Exercise goal >> From the entries below, give the number of lines where the word "Estilos" occurs, and nothing else.

[Front-end code change data]
☆ ☆ ☆ ☆ ☆
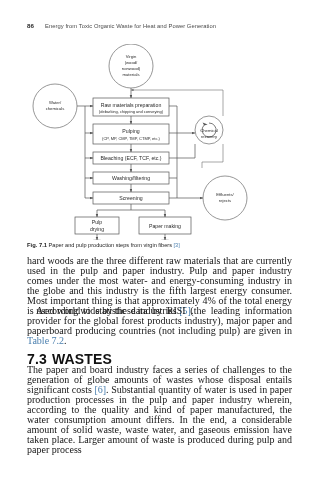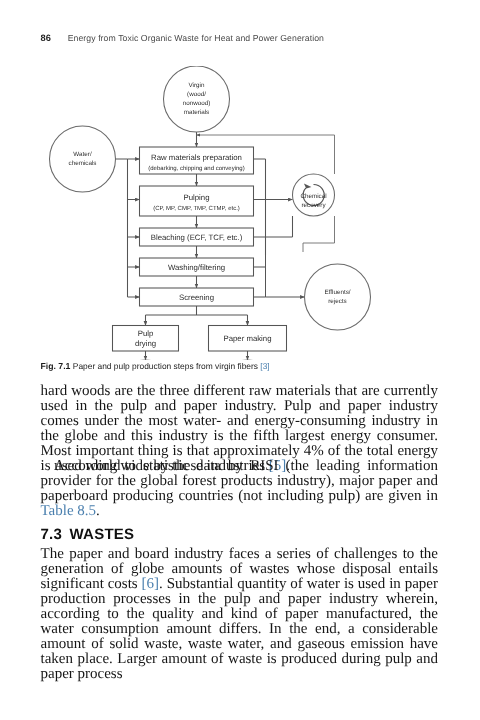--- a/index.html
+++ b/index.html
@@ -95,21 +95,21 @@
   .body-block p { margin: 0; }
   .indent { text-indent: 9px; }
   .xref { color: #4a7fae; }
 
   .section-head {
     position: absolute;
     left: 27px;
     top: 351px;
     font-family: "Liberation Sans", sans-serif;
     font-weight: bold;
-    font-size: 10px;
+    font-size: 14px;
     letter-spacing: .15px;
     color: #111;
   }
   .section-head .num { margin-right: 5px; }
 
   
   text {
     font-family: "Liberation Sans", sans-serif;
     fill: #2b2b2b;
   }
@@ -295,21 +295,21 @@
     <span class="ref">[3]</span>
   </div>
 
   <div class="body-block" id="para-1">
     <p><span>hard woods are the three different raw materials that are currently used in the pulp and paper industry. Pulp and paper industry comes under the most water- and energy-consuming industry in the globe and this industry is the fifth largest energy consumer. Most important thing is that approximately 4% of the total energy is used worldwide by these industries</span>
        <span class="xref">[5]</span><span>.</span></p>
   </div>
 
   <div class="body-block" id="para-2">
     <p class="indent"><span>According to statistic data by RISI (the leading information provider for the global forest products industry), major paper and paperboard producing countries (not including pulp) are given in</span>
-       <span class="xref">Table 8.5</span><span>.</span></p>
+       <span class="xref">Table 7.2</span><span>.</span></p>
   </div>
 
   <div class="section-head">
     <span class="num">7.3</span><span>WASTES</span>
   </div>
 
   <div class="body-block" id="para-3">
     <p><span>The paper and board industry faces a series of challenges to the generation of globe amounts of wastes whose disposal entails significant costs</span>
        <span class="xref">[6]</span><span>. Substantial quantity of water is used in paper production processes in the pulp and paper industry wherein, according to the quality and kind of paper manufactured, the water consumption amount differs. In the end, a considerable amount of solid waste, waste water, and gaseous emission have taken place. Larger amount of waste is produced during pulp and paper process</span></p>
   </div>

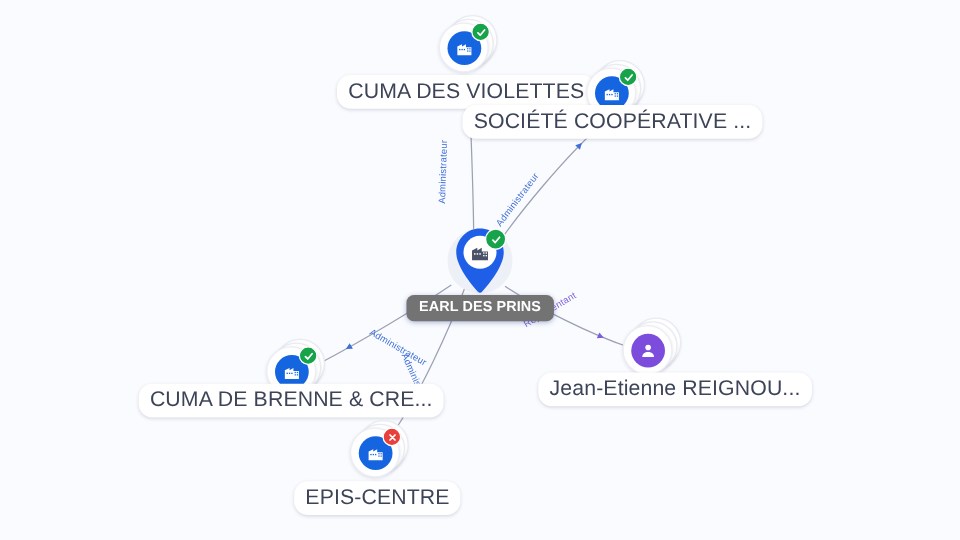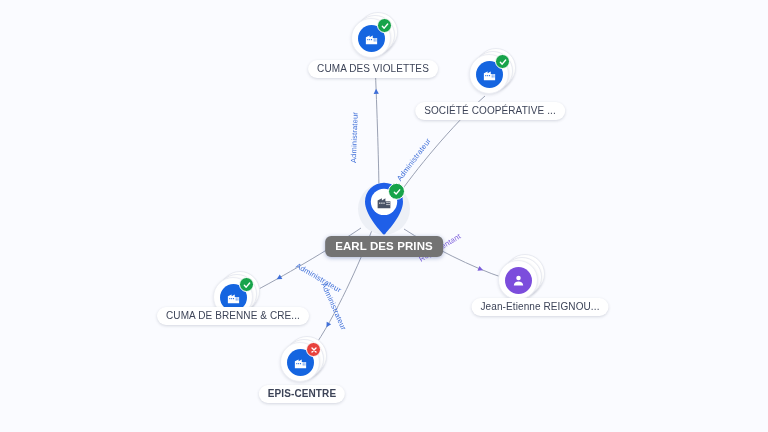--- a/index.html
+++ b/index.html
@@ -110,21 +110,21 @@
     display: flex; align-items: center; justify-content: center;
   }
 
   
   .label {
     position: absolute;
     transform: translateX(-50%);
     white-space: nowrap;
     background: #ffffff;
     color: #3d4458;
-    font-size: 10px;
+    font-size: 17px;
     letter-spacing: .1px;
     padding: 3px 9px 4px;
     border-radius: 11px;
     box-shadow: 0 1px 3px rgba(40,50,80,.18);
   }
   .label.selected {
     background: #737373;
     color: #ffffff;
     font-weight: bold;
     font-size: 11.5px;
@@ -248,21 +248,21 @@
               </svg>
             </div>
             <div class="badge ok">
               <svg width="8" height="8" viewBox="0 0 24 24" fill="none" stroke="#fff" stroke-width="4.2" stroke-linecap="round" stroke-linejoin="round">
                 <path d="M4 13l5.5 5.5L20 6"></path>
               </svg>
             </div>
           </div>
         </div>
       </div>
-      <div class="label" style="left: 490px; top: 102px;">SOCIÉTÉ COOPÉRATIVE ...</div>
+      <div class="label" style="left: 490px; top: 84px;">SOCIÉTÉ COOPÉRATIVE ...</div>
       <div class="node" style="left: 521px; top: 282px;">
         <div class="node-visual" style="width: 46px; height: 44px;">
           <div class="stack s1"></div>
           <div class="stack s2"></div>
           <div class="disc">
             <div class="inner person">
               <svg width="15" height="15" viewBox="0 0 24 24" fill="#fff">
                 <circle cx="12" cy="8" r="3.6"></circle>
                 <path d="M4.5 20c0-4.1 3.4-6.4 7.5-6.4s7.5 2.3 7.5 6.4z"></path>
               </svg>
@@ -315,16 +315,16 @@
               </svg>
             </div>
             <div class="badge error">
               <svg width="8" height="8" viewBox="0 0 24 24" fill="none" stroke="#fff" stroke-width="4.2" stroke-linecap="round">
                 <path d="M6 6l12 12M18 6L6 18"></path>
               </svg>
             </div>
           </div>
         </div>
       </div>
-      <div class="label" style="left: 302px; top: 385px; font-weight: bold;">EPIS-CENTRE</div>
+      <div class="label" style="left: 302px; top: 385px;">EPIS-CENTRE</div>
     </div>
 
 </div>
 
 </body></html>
☆ ☆ ☆ ☆ ☆
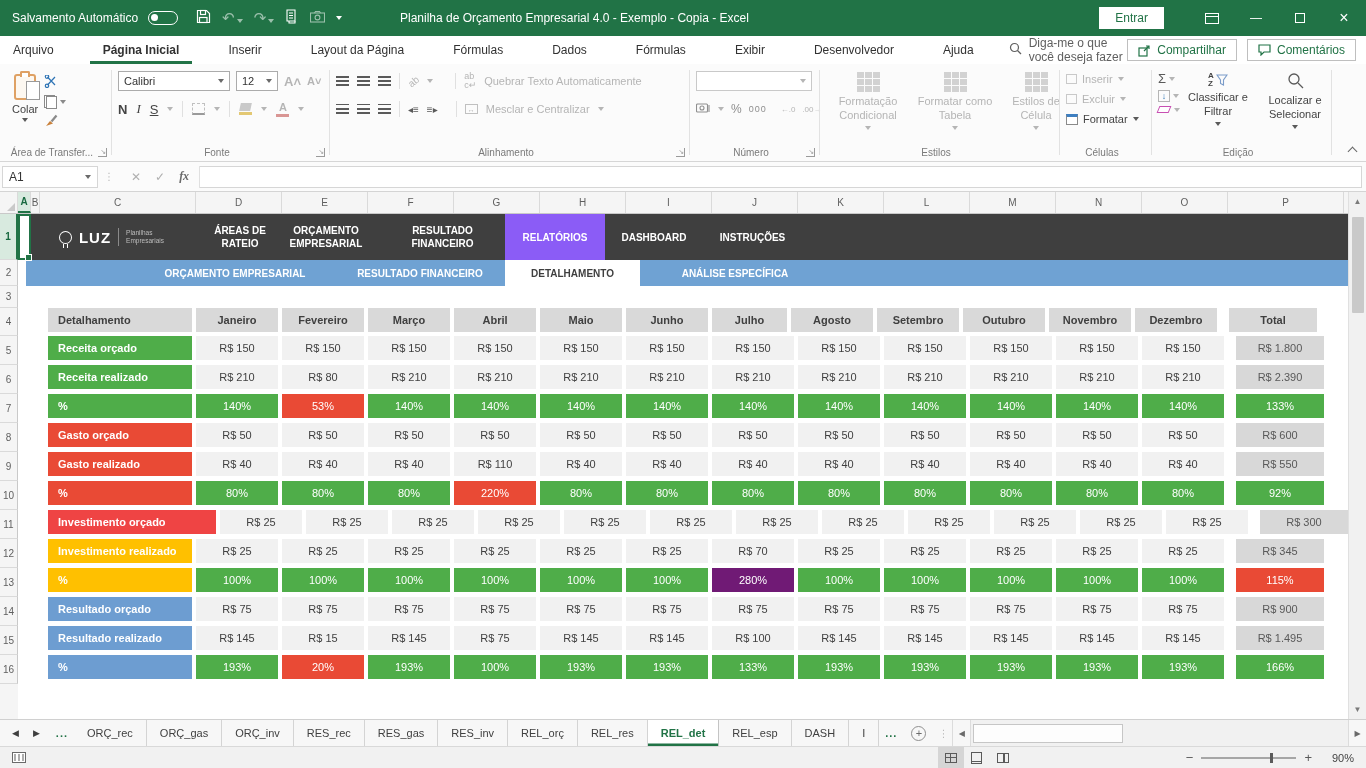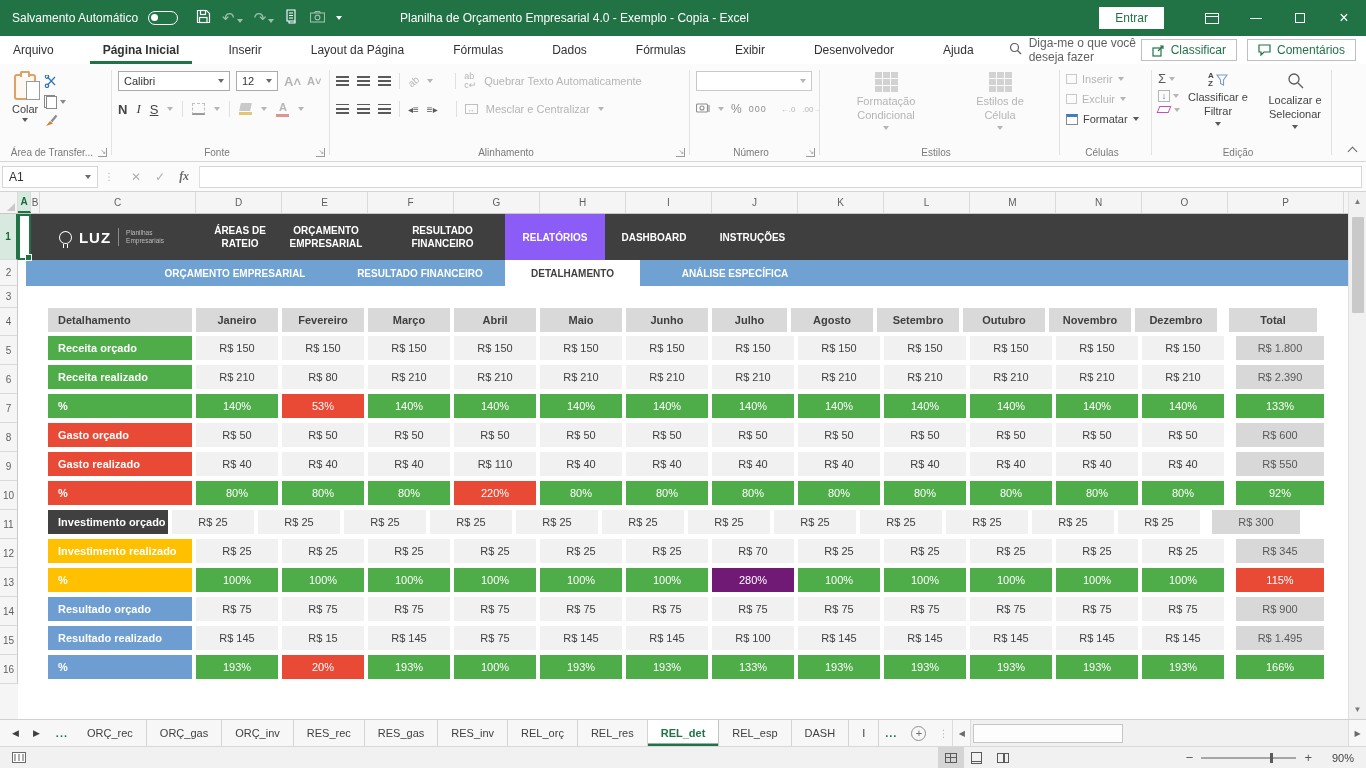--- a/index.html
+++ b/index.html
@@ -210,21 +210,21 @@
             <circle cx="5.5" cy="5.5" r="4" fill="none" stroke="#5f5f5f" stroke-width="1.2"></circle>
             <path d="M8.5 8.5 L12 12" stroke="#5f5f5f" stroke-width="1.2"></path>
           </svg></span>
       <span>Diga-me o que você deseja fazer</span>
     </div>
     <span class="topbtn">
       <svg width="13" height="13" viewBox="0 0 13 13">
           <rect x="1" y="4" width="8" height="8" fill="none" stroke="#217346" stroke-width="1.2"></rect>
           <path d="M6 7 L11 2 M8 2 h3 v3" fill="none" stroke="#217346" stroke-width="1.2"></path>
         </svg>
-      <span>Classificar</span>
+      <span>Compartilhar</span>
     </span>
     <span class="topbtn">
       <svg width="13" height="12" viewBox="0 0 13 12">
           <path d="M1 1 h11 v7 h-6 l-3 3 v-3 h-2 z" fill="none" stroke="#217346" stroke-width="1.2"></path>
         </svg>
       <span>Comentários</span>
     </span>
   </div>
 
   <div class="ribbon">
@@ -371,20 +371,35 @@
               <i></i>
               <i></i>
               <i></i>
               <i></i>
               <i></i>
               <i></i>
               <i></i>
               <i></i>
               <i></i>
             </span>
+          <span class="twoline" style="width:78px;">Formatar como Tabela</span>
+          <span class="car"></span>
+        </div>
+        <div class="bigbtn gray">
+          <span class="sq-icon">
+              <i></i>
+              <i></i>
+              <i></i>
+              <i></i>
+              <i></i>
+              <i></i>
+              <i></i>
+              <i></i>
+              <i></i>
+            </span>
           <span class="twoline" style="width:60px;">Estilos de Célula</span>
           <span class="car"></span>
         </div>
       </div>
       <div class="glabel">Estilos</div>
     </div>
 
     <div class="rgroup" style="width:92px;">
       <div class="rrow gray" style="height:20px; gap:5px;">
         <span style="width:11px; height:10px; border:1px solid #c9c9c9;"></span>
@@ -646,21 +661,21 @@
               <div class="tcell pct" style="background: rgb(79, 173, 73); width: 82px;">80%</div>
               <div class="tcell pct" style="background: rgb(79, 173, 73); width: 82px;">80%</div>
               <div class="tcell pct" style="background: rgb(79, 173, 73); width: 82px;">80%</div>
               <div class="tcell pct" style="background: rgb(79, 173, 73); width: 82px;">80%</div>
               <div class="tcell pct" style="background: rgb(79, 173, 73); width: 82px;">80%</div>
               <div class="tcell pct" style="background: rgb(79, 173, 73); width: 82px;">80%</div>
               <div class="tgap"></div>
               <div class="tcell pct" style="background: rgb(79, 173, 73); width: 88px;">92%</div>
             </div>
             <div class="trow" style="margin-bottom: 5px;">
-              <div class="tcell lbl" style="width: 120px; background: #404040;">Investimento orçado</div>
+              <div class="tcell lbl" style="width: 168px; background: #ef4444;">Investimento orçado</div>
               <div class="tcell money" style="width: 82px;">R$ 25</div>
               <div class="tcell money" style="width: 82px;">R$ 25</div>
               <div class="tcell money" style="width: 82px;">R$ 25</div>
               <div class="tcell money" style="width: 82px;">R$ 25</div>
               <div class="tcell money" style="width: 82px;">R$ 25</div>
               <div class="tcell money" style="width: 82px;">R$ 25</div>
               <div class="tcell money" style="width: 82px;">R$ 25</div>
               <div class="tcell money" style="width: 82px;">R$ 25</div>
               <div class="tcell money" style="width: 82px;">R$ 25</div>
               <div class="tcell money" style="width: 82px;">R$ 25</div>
☆ ☆ ☆ ☆ ☆
Worked solution >> 2